During my short spell as a driver helper, the most invaluable resources have been the drivers, who have a reflexive knowledge of their routes that borders on clairvoyant. They can tell you not only where they will be in 30 minutes, but where all of the other nearby drivers will be, which customers will need extra time, less time, one push cart or multiple ones. If something throws a wrench into the flow of their day, they are already three steps ahead of the problem and are calling other drivers for support so nothing interrupts the deliveries and pickups. The second most valuable resource is their DIAD scanner, which they have been showing me how to use throughout the week.

I won’t lie. Even though UPS just upgraded to the DIAD V, which I have personally dubbed “The Final Frontier,” for the novice like myself the DIAD scanner is not an intuitive gadget. I grew up in the Nintendo generation and we had four buttons on the controller. The DIAD has a myriad of buttons that give me vertigo when I look at it. They perform all manner of functions: scan packages, call up lists of tracking numbers, enter signatures, notes, names, void scans, etc. With every package in our system scanned an average of 16 times during transit, the importance of the DIAD cannot be underestimated. It tells both the customer and UPS exactly where your package is at all times. During the busy holiday season, that information is doubly important.

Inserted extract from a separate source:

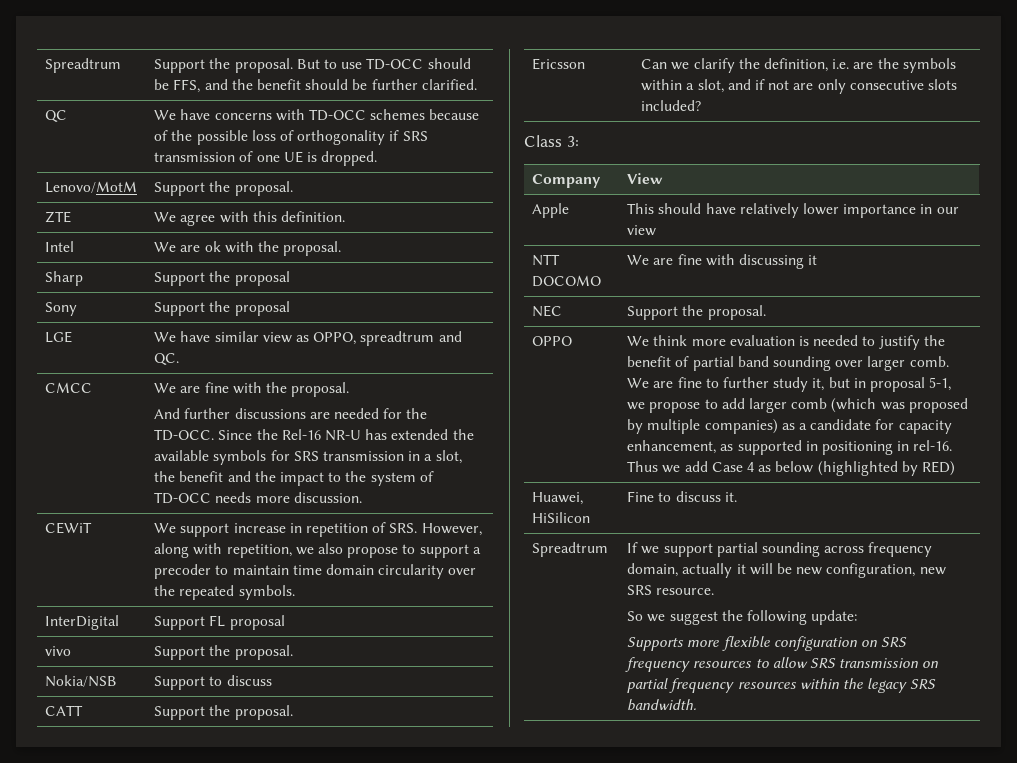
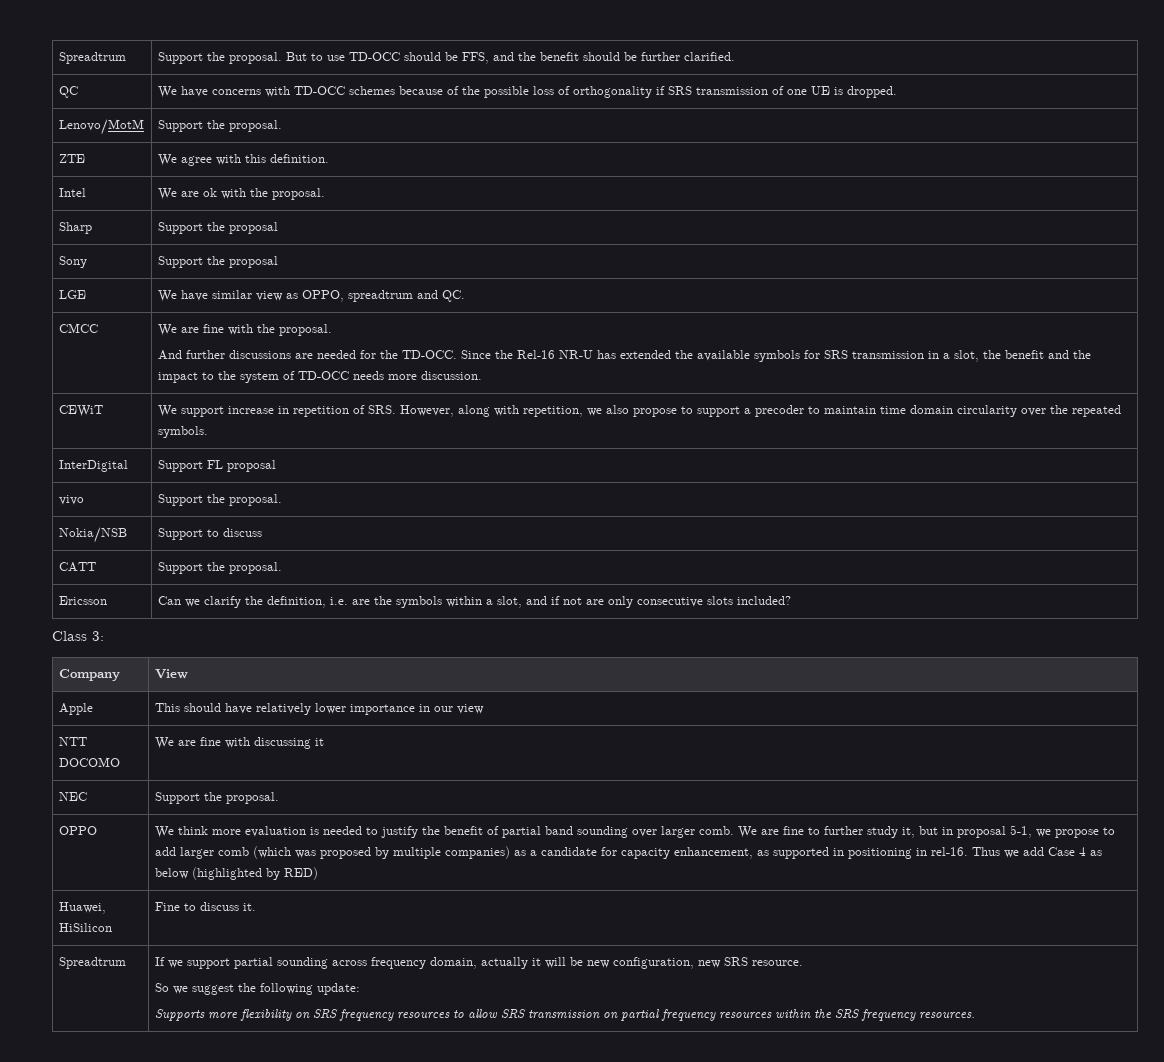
- Supports more flexible configuration on SRS frequency resources to allow SRS transmission on partial frequency resources within the legacy SRS bandwidth.
+ Supports more flexibility on SRS frequency resources to allow SRS transmission on partial frequency resources within the SRS frequency resources.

Learning to use the DIAD isn’t easy, but the drivers are masters at it. The driver tells me after the signature to push the “enter” key. Which one is that? None of them say “Enter.” Is it the one that has a half-circle on it? No, wait, the one with the check mark? Nope. How about this one that looks like a crescent moon? As I struggle with the DIAD, I suddenly hear the voice of a leprechaun in my head saying, “Yellow moons! Green clovers! Orange stars! Blue diamonds! And purple horseshoes!!!” <sigh>

While the DIAD itself is not my immediate forte, the art of stacking packages is something that I have come to pride myself on. Drivers must stack them rapidly, securely, and as high as possible, whether in a shipping truck or on a push cart. You want to move the maximum number at a time to shorten the time it takes to finish the job. All of the boxes are different sizes and shapes. Imagine if you opened up a game of Jenga and found out all of the wooden bricks were different! Upon opening a UPS shipping truck cargo door, you’re stepping into the last scene in Raiders of the Lost Ark – a huge room full of boxes. Your job is to start offloading them quickly, but you must be careful! Some are huge but are actually quite light (bean bag chairs). Others are small but as heavy as lead bricks (God only knows). But there is one universal truth I have learned – cardboard is just like California. At any time without warning, it can crumple and collapse into the abyss!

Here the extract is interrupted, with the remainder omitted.